Nitric oxide (NO) concentrations are elevated in sepsis and their vasodilatory action may contribute to the development of hyperdynamic circulatory failure. Hydrocortisone infusion has been reported to reduce nitric oxide metabolite (NOx) concentrations and facilitate vasopressor withdrawal in septic shock. Our aim was to determine whether NOx concentrations relate to (i) protocol-driven vasopressor initiation and withdrawal and (ii) plasma cortisol concentrations, from endogenous and exogenous sources. Demonstration of a relation between NOx, cortisol and vasopressor requirement may provide an impetus towards the study of hydrocortisone-mediated NOx suppression as a tool in sepsis management.
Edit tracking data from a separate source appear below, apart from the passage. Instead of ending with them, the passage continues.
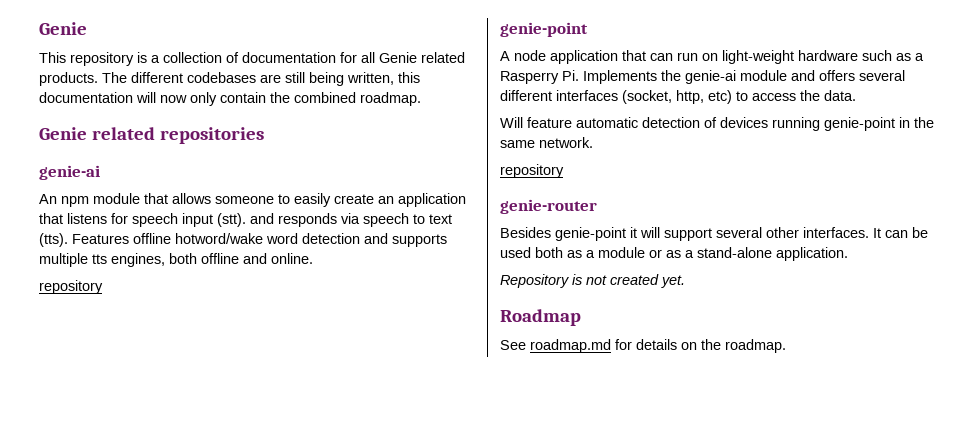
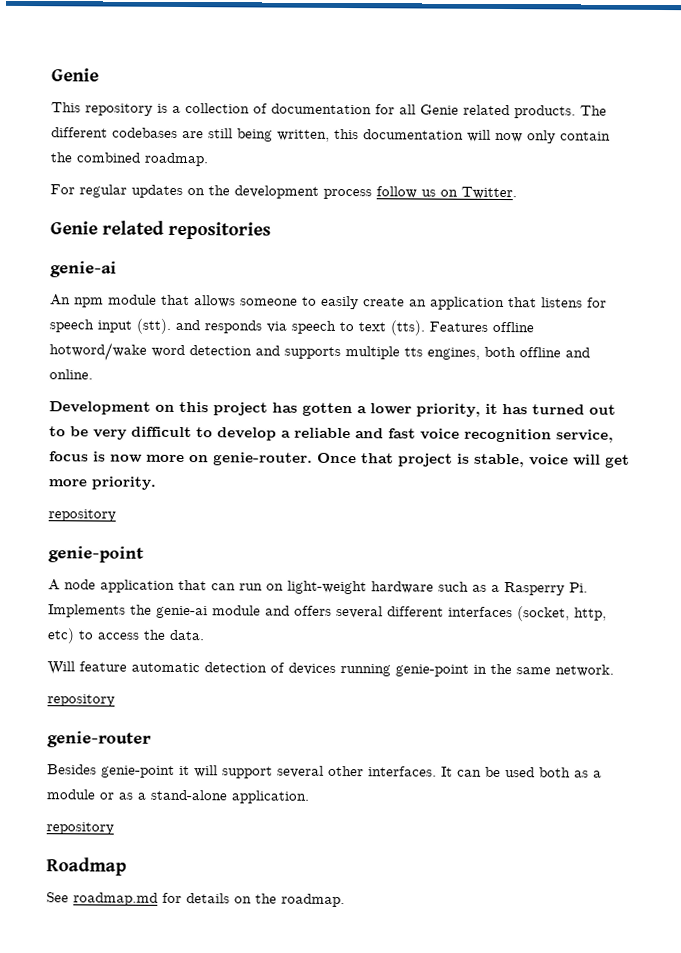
(421, 99) none -> [50,184,517,200] // For regular updates on the development process follow us on Twitter.
(313, 258) none -> [49,401,616,417] [49,426,614,443] [49,451,630,468] [48,476,156,490] // Development on this project has gotten a lower priority, it has turned out to be very difficult to develop a reliable and fast voice recognition service, focus is now more on genie-router. Once that project is stable, voice will get more priority.
[500,274,685,288] Repository is not created yet. -> [46,822,114,835] repository

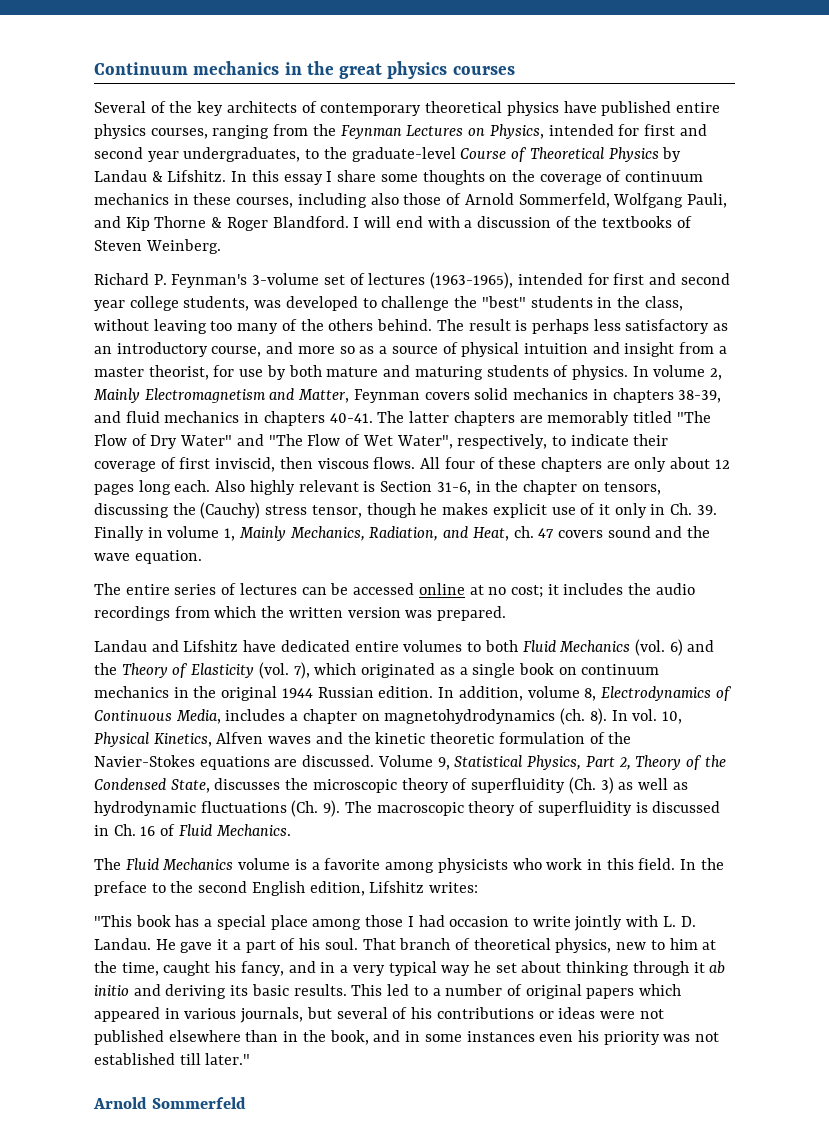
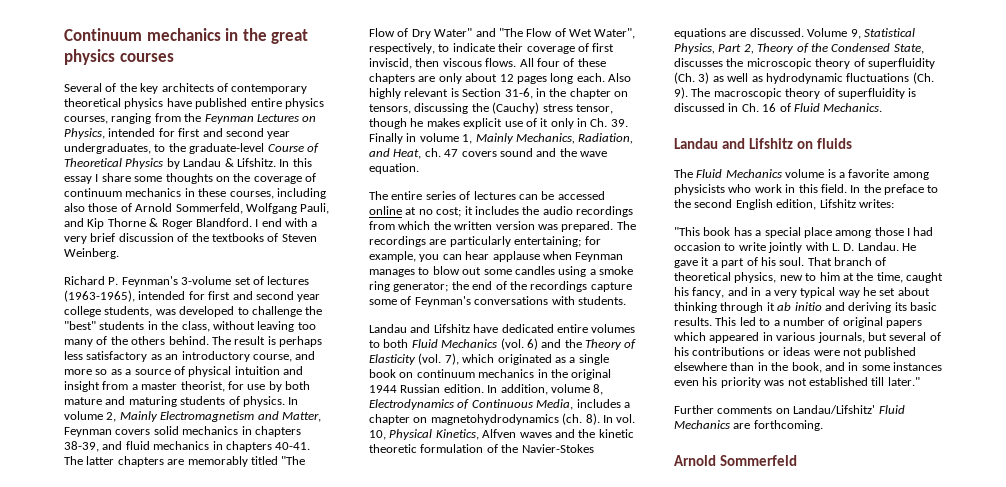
[364,216,392,228] will -> (259, 223) none
(473, 224) none -> [64,233,116,244] very brief
(507, 613) none -> [616,221,636,230] [369,236,601,247] [369,251,624,262] [369,266,633,277] [369,281,632,292] [369,296,626,307] The recordings are particularly entertaining; for example, you can hear applause when Feynman manages to blow out some candles using a smoke ring generator; the end of the recordings capture some of Feynman's conversations with students.
(291, 830) none -> [674,138,852,149] // Landau and Lifshitz on fluids
(251, 1059) none -> [674,405,905,414] [674,420,823,431] // Further comments on Landau/Lifshitz' Fluid Mechanics are forthcoming.

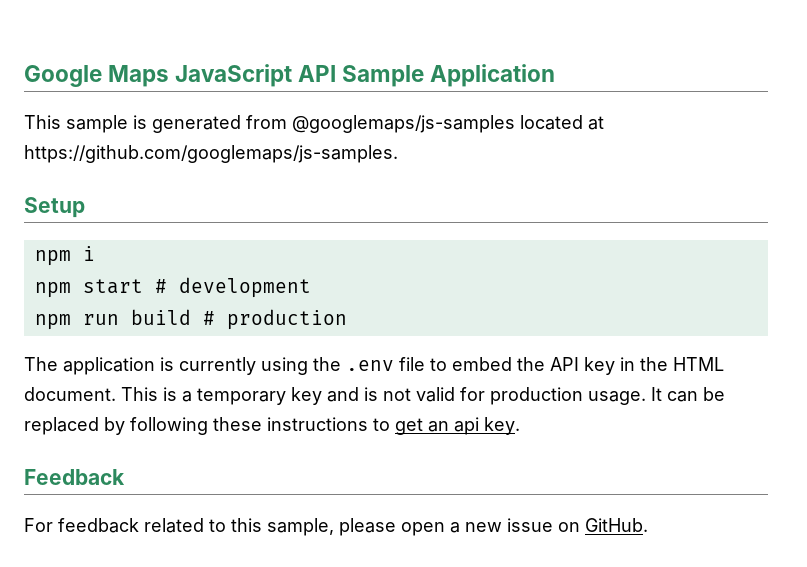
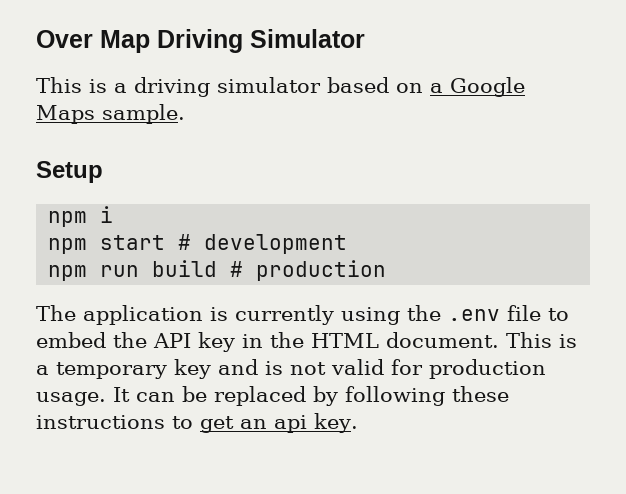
[24,64,556,87] [24,115,604,133] [24,145,398,163] Google Maps JavaScript API Sample Application // This sample is generated from @googlemaps/js-samples located at https://github.com/googlemaps/js-samples. -> [36,29,365,53] [36,77,525,97] [36,104,185,124] Over Map Driving Simulator // This is a driving simulator based on a Google Maps sample.
[24,469,125,485] [24,518,648,536] // Feedback // For feedback related to this sample, please open a new issue on GitHub. -> (358, 423) none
Design 

A prospective study of 62 patients with severe sepsis admitted to the intensive care unit. Measurements 

Plasma NOx, total and free cortisol, and corticosteroid-binding globulin (CBG) concentrations were measured and related to protocol-driven vasopressor use for 7 days following admission. Results 

Patients who developed septic shock (n =35) had higher plasma NOx, total and free cortisol, and lower CBG concentrations than the nonseptic shock group (n =27). Cortisol, CBG and NOx concentrations correlated with illness severity. Free cortisol, and to a lesser extent total cortisol, but not NOx concentrations, predicted septic shock. NOx concentrations were higher in nonsurvivors, and the concentrations were characteristically stable within individuals but marked interindividual differences were only partly accounted for by illness severity or renal dysfunction. NOx concentrations did not correlate with cortisol, did not relate to vasopressor requirement and did not fall after standard dose hydrocortisone, given for clinical indications. Conclusions 

Nitric oxide production increased with sepsis severity but did not correlate with plasma cortisol or vasopressor requirement. NOx levels were not suppressed reproducibly by hydrocortisone. High interindividual variability of NOx levels suggests that absolute NOx levels may not be a suitable target for individualized hydrocortisone therapy.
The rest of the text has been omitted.